* **Source data**
=== Section Start ===
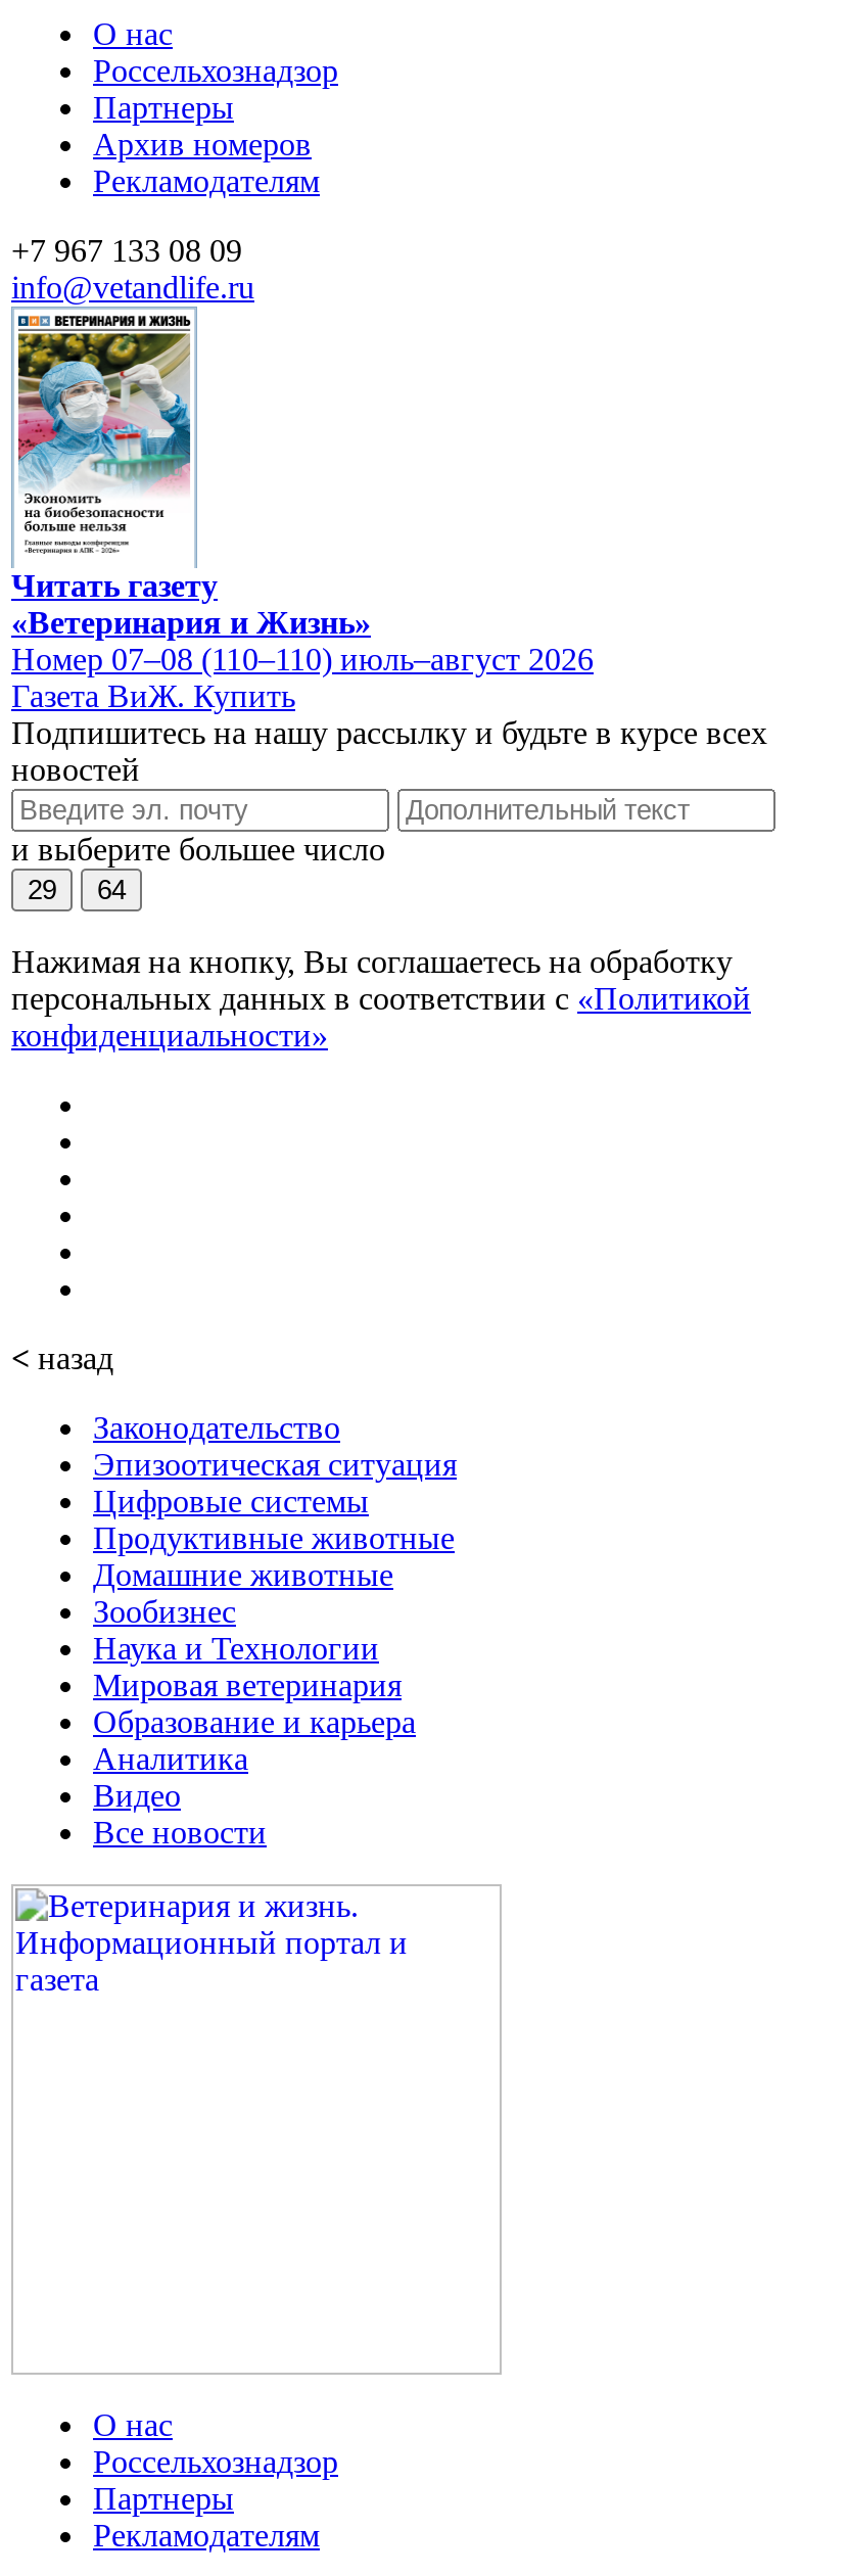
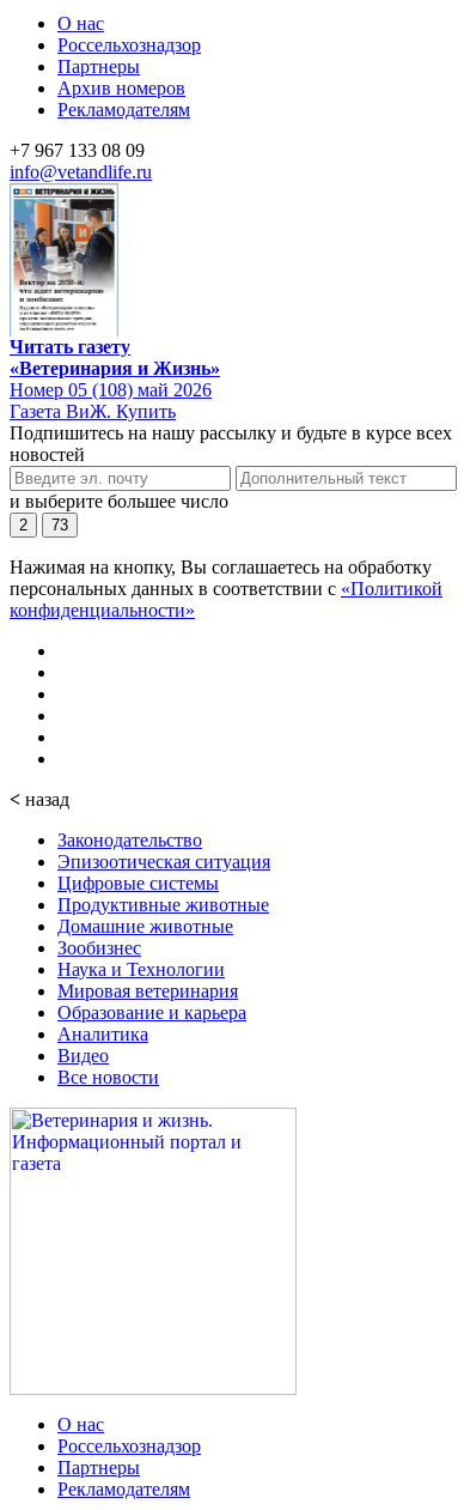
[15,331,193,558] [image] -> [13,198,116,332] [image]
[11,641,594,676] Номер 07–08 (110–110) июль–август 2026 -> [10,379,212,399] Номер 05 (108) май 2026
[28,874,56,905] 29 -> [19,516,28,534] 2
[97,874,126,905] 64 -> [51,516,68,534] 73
=== Section End ===
=== Section Start ===
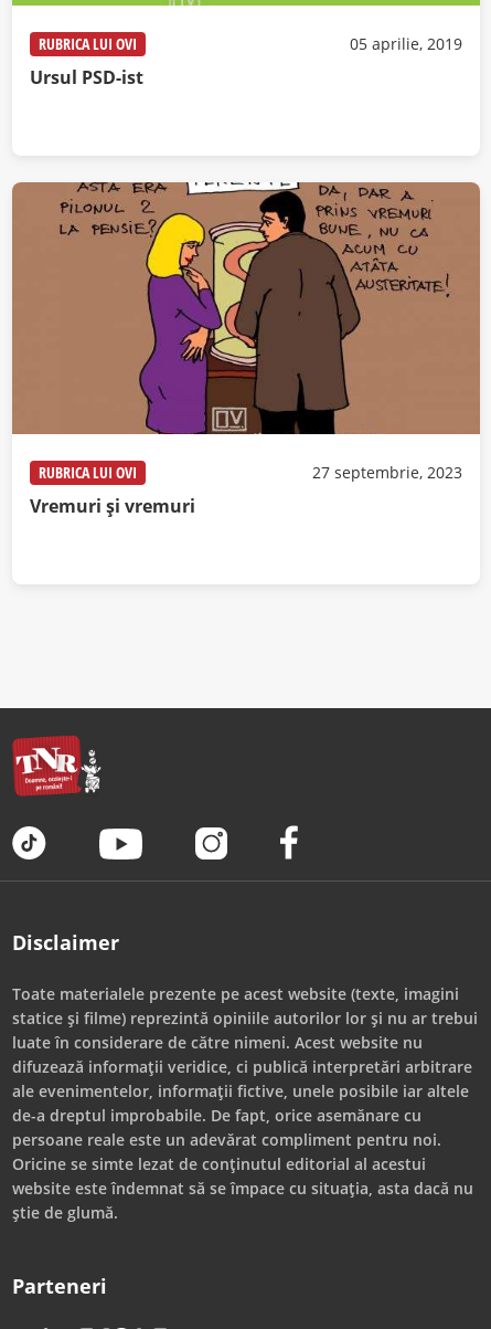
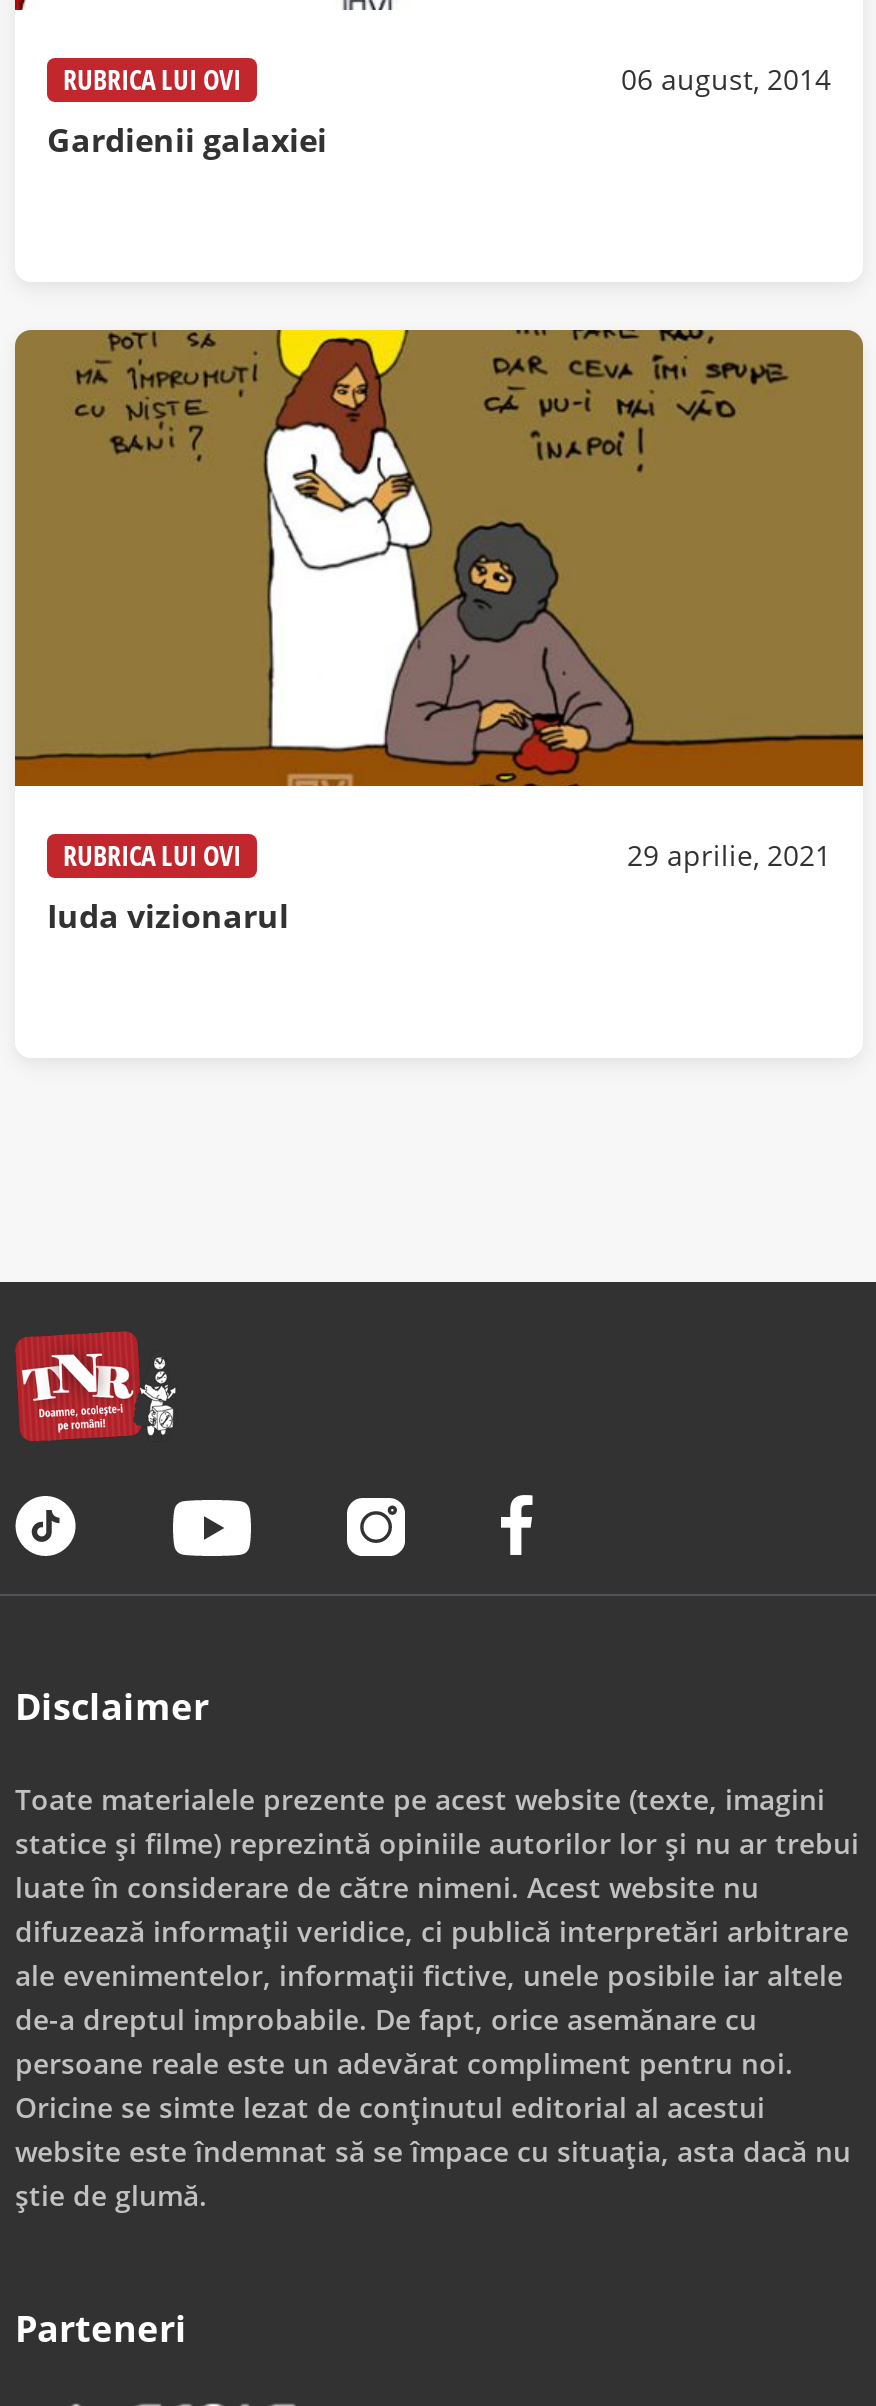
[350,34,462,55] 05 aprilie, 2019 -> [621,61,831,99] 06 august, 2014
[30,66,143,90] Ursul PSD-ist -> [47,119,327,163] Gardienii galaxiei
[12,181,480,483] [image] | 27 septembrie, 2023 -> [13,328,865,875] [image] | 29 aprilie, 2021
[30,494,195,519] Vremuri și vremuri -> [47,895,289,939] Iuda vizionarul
=== Section End ===
* **Requirement**
Go through the data and show each line that holds "aprilie".

* **Task solution**
[350,34,462,55] 05 aprilie, 2019 -> [621,61,831,99] 06 august, 2014
[12,181,480,483] [image] | 27 septembrie, 2023 -> [13,328,865,875] [image] | 29 aprilie, 2021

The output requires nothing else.